● **Your instructions**: Repeat the lines below exactly as written, please, from the line with "row 2024-01-10T16:00:00Z: none" to the line with "2024-01-10T01:00:00Z | SC3: 0 -> 1", both lines included, and no others.

::::::::::

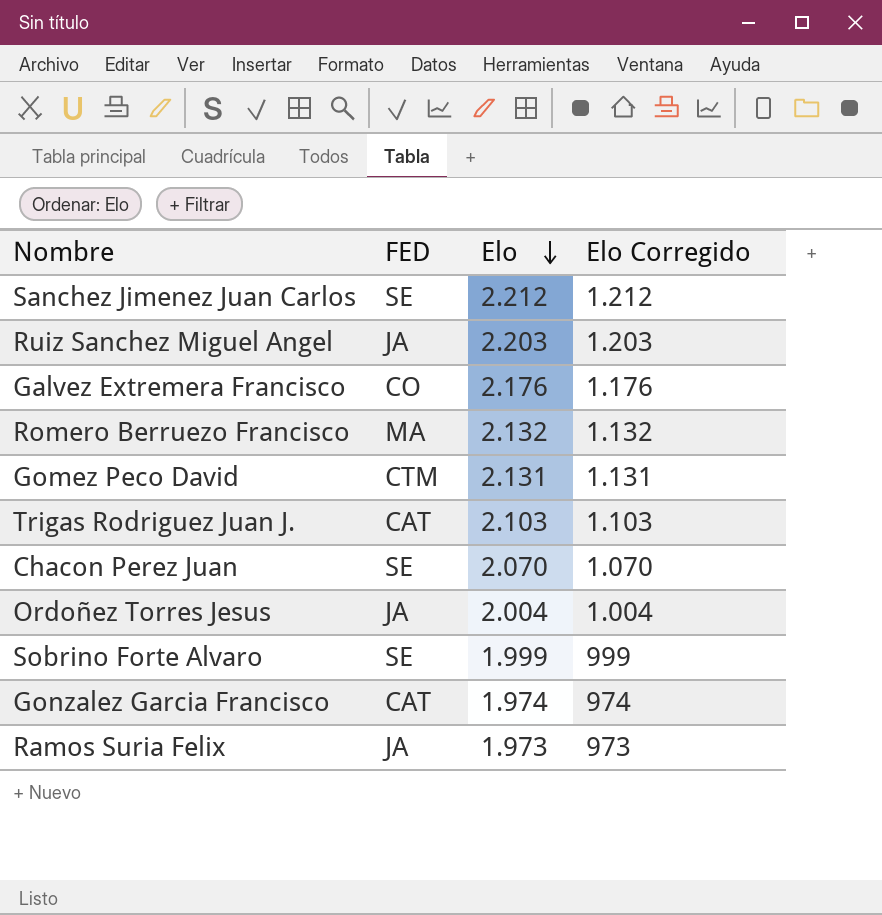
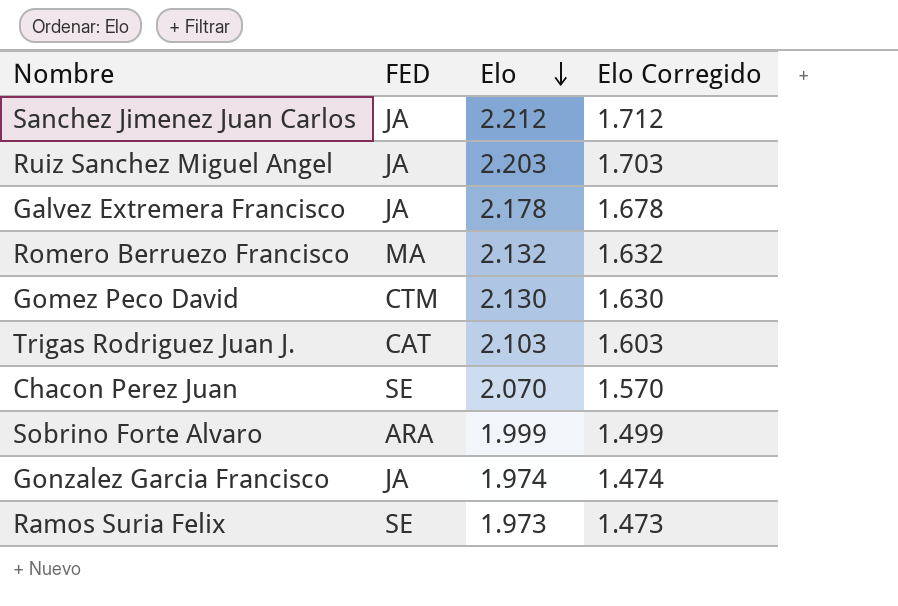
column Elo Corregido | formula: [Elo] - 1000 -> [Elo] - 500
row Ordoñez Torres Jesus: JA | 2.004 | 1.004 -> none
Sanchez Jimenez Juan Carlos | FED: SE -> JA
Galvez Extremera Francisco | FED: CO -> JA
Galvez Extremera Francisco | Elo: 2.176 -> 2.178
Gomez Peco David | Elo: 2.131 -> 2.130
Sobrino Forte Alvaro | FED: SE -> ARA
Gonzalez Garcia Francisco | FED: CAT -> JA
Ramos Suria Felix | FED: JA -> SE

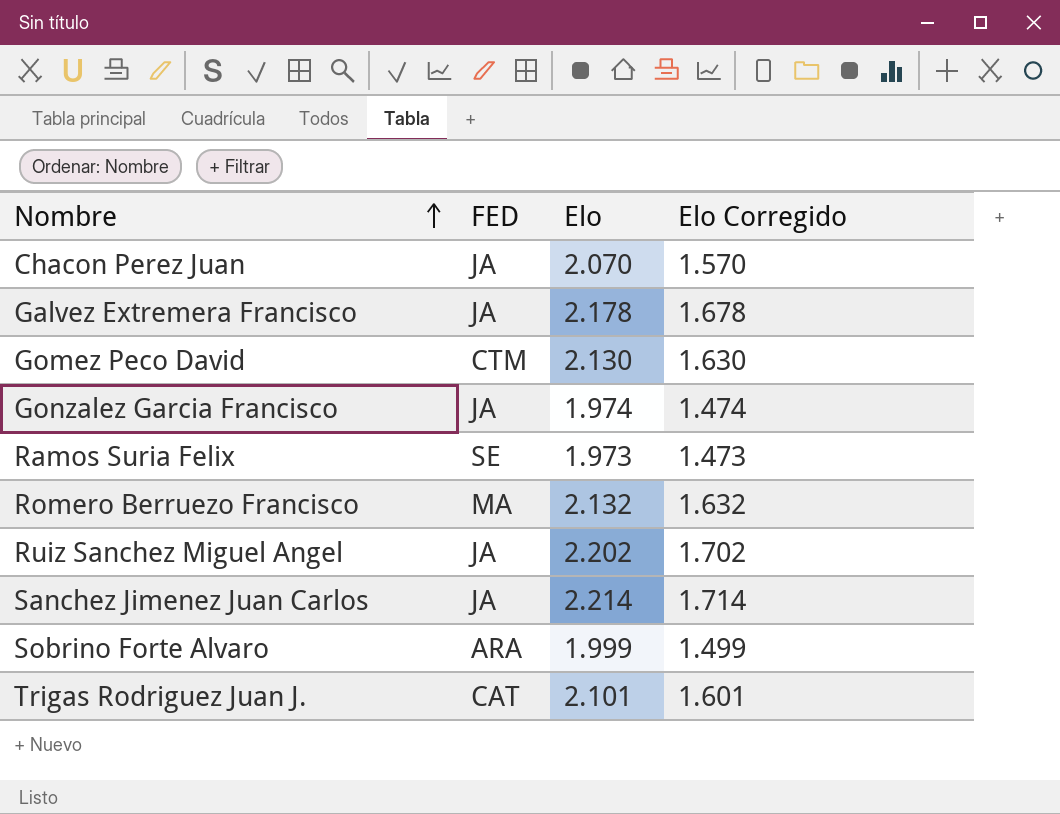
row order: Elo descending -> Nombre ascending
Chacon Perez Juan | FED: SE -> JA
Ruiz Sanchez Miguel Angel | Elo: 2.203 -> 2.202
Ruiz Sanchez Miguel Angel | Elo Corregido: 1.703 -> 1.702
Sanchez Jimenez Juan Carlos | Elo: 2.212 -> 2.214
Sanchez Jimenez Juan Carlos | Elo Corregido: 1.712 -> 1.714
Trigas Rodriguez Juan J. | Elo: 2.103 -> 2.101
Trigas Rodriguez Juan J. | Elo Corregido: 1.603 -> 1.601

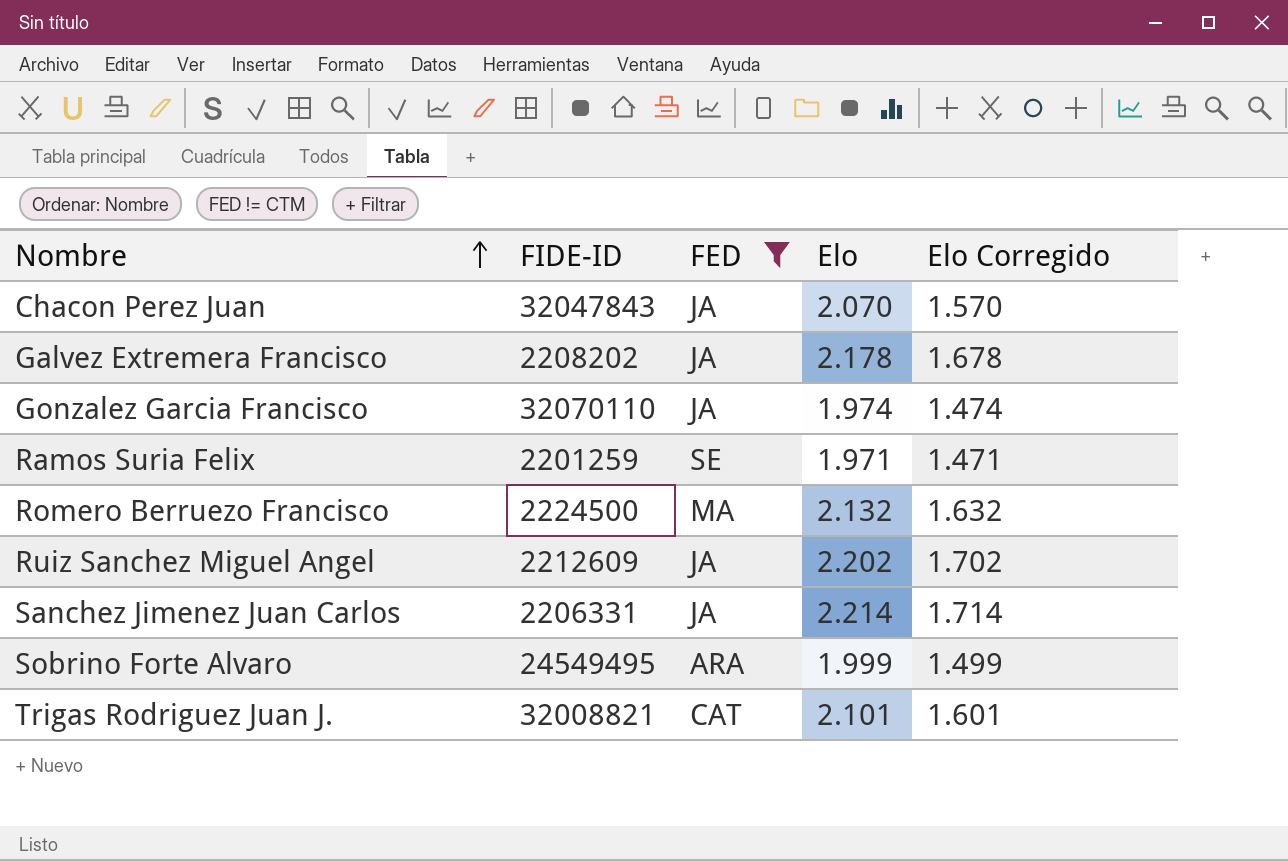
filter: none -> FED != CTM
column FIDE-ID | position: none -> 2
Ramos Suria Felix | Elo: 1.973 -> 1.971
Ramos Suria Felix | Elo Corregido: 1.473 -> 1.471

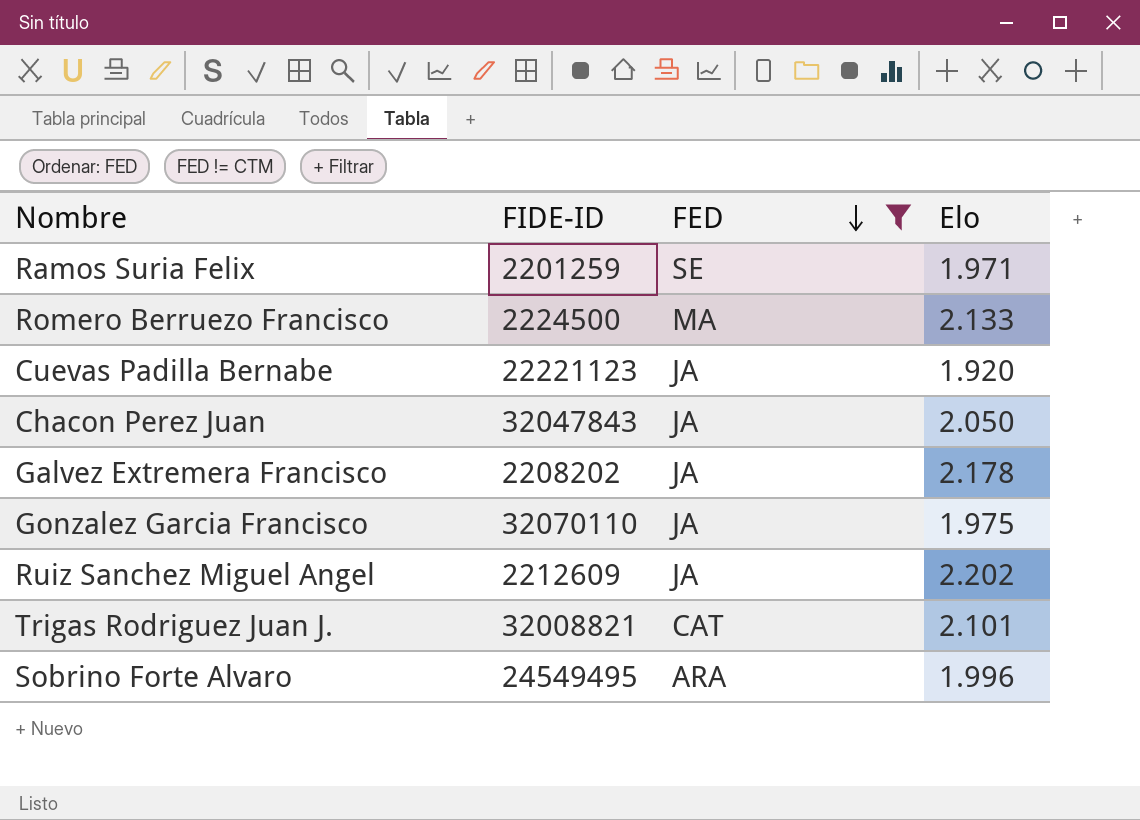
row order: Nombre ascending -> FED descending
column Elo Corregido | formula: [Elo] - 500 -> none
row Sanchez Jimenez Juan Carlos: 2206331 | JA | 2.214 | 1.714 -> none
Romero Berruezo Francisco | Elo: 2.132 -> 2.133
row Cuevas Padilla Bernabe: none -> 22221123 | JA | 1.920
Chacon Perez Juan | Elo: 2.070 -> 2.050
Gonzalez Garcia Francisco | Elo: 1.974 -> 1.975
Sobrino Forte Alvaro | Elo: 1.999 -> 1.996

::::::::::

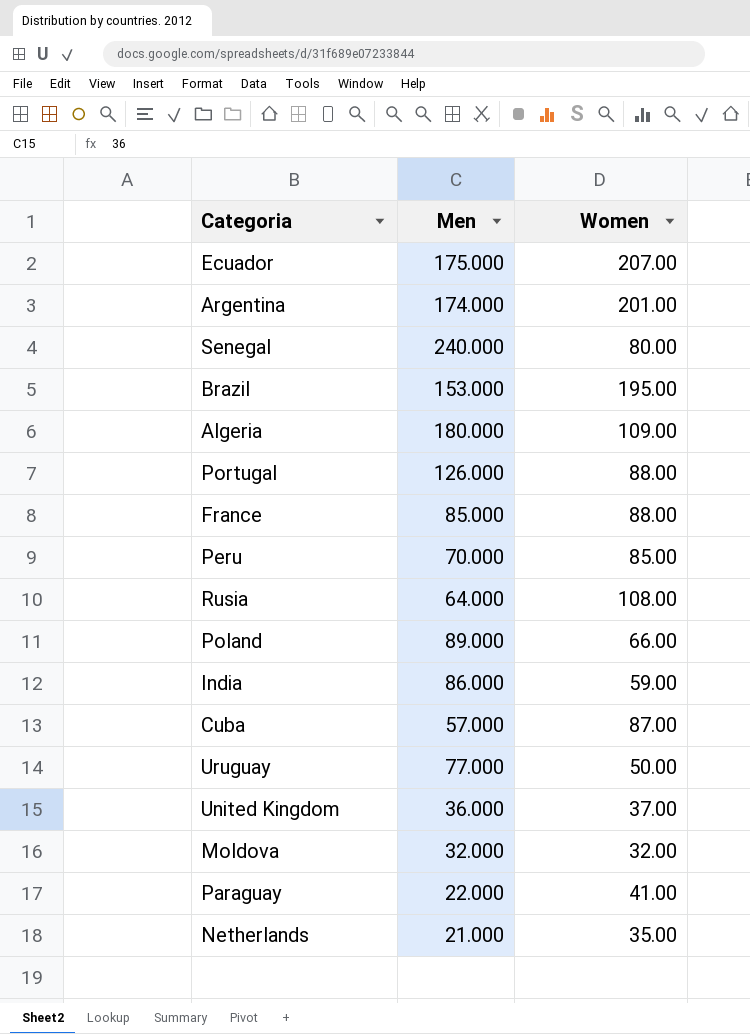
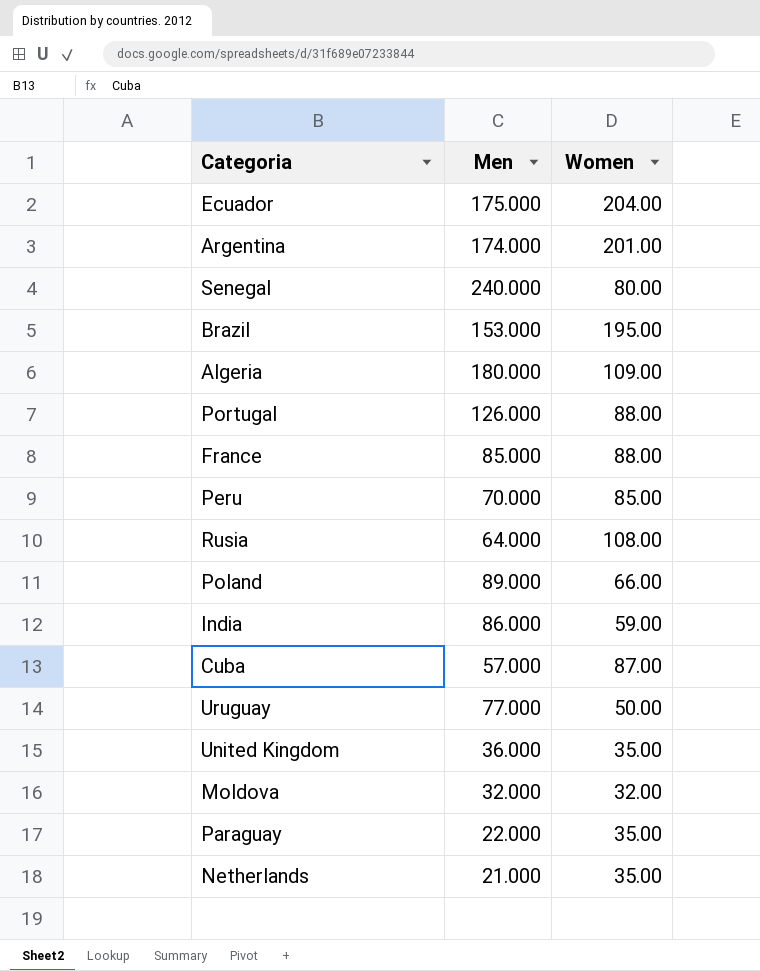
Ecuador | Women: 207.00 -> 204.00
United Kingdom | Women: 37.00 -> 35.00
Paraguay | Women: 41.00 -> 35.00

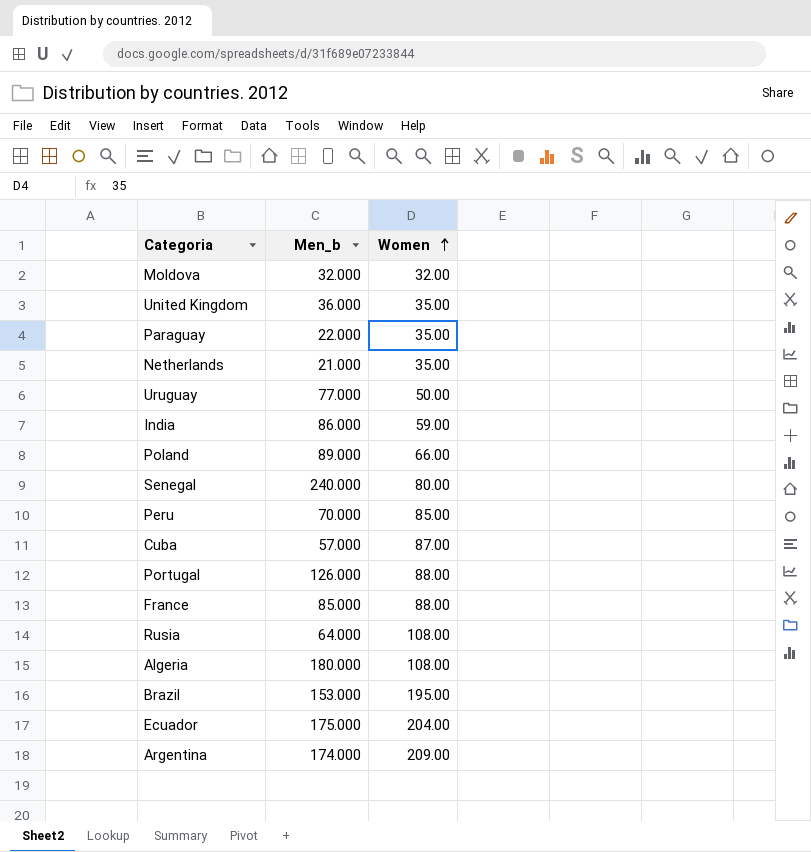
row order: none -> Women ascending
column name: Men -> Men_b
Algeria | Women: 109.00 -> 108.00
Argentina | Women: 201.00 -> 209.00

::::::::::

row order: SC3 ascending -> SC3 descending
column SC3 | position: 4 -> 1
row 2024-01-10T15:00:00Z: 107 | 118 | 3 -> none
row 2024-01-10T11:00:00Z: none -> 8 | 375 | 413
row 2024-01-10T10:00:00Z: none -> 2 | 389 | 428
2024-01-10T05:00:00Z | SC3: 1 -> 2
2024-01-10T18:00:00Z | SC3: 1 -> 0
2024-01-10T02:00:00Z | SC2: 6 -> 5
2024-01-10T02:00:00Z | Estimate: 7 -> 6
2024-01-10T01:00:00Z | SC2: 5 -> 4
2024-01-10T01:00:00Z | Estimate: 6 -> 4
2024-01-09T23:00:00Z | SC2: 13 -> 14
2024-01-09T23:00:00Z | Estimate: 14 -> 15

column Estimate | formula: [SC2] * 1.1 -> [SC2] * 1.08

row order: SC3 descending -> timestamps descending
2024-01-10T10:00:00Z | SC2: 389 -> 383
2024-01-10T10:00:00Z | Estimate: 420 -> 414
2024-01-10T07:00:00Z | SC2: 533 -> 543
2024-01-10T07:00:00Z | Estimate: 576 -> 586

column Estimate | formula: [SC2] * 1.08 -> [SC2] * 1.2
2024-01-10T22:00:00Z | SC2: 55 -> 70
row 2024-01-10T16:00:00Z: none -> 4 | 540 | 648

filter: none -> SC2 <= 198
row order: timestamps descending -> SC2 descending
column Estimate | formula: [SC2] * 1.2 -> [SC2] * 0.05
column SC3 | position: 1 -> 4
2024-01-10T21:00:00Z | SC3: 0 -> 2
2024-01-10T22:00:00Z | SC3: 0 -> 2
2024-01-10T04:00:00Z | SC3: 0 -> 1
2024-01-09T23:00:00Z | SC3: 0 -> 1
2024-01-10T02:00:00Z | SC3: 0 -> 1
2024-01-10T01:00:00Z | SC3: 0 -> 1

::::::::::

● **The answer**:
row 2024-01-10T16:00:00Z: none -> 4 | 540 | 648

filter: none -> SC2 <= 198
row order: timestamps descending -> SC2 descending
column Estimate | formula: [SC2] * 1.2 -> [SC2] * 0.05
column SC3 | position: 1 -> 4
2024-01-10T21:00:00Z | SC3: 0 -> 2
2024-01-10T22:00:00Z | SC3: 0 -> 2
2024-01-10T04:00:00Z | SC3: 0 -> 1
2024-01-09T23:00:00Z | SC3: 0 -> 1
2024-01-10T02:00:00Z | SC3: 0 -> 1
2024-01-10T01:00:00Z | SC3: 0 -> 1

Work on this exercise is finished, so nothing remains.